> [What is being asked] Report all lines of the data below that hold the word "Automatically".

> [Stored dataset items]
....

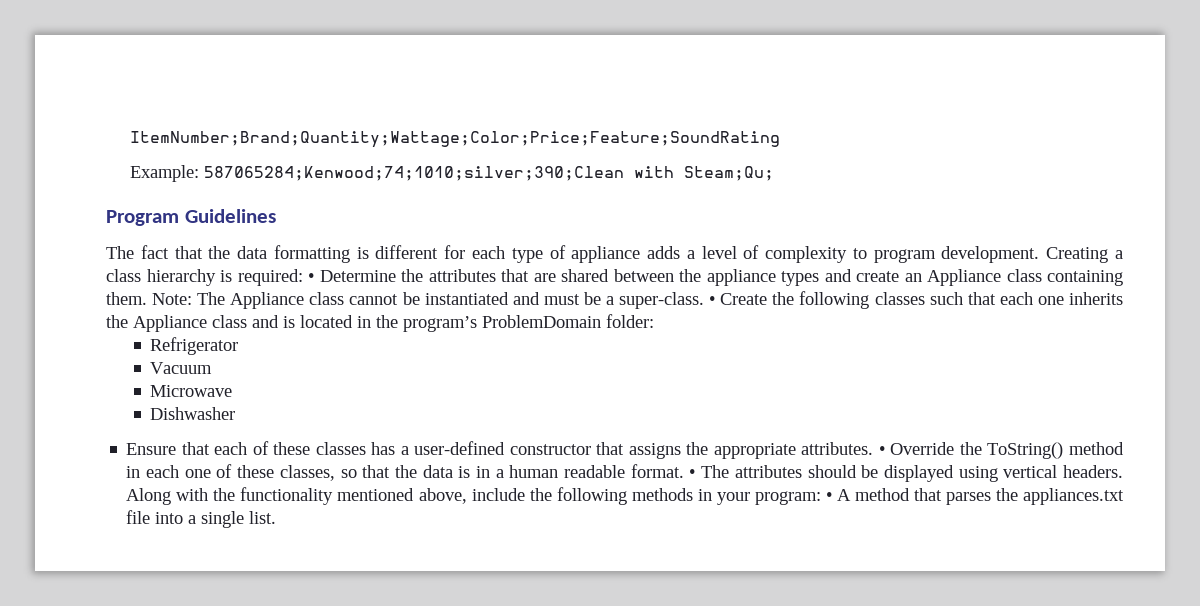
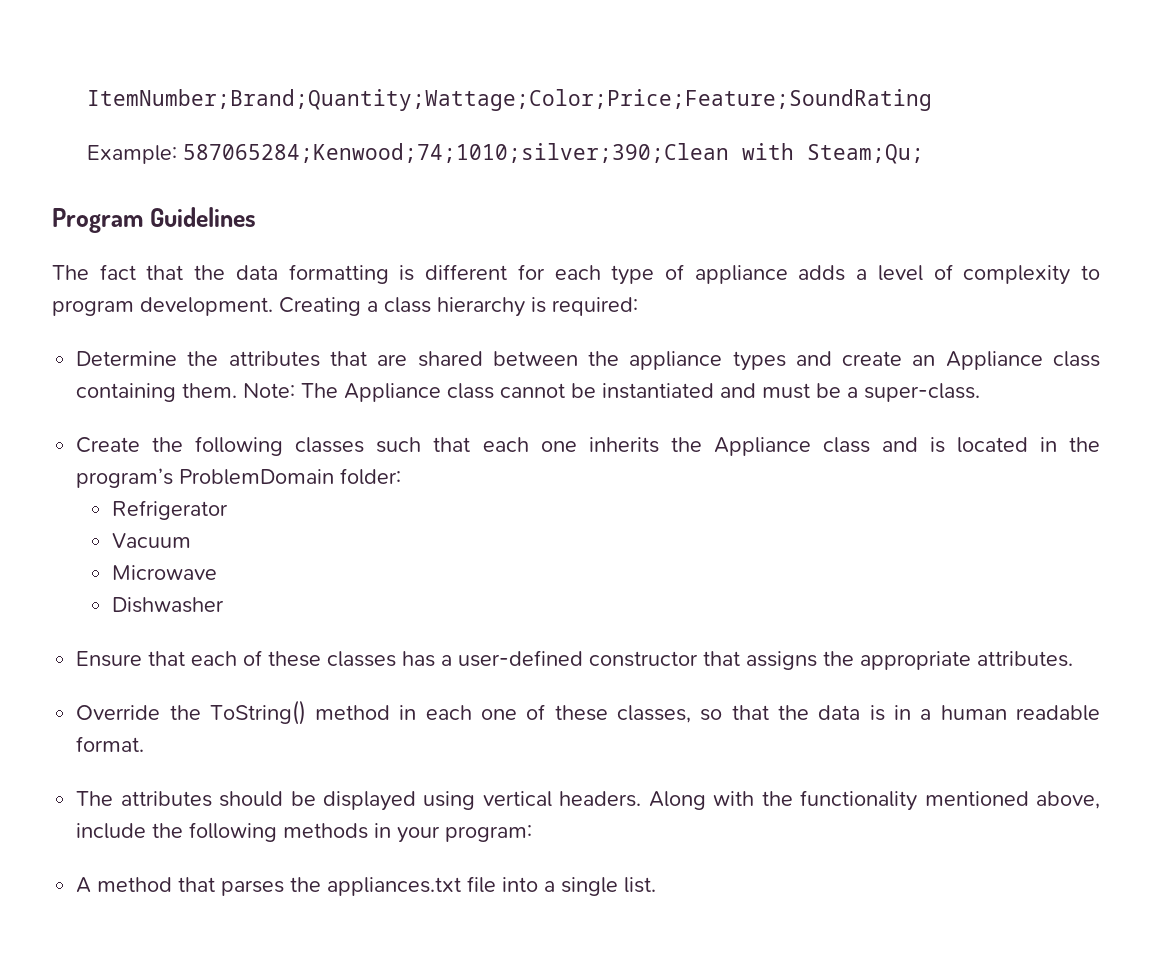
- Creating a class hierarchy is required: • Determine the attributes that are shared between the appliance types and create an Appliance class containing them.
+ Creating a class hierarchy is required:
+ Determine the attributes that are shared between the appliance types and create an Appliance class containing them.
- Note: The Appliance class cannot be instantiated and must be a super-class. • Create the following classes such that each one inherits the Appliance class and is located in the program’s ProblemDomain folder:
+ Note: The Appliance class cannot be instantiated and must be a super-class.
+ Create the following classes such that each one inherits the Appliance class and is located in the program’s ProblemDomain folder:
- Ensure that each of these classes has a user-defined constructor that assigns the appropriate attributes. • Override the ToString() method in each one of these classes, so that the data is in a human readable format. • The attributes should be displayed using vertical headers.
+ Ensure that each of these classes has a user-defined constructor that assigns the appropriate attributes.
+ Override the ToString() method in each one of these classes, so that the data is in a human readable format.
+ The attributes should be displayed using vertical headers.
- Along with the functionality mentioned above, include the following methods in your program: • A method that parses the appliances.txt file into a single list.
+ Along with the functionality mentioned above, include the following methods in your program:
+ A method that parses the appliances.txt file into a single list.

....

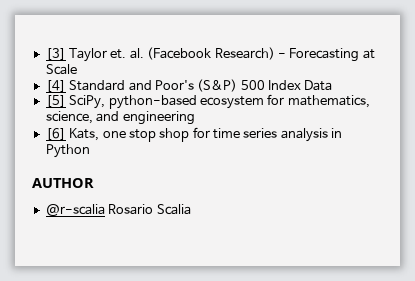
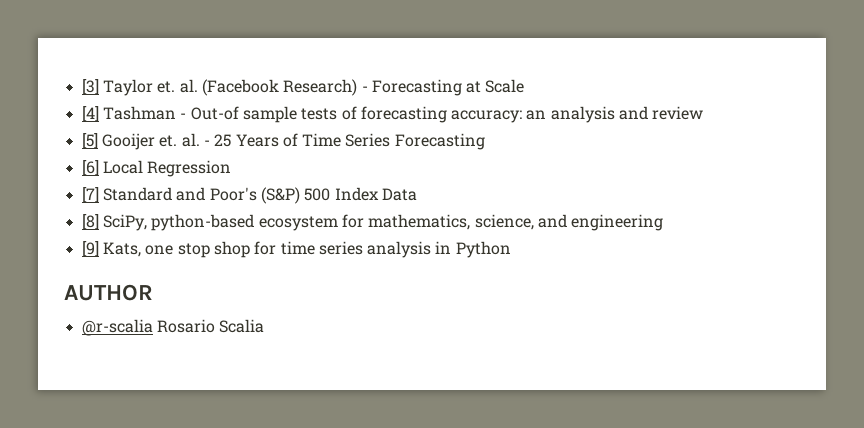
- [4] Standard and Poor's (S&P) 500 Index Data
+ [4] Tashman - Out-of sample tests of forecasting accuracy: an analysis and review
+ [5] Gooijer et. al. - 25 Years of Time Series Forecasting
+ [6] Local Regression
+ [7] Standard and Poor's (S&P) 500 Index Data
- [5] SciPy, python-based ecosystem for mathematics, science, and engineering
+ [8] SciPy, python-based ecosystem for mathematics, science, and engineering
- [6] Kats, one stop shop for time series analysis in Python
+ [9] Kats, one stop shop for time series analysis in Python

....

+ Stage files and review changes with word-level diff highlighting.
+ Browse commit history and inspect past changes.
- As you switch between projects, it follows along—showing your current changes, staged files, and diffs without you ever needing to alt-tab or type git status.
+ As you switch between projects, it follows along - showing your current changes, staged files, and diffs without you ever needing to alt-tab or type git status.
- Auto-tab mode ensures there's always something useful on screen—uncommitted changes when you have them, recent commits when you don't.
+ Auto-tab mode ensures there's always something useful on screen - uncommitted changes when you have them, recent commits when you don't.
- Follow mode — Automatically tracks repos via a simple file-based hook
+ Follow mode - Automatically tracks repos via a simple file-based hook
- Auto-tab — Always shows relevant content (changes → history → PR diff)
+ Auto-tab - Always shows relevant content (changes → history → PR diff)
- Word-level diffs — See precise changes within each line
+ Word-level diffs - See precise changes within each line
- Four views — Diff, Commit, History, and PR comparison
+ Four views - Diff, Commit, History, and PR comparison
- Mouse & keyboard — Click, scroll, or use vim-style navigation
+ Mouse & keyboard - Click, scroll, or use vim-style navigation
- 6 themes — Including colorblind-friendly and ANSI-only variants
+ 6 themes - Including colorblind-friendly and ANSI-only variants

....

> [Worked solution]
- Follow mode — Automatically tracks repos via a simple file-based hook
+ Follow mode - Automatically tracks repos via a simple file-based hook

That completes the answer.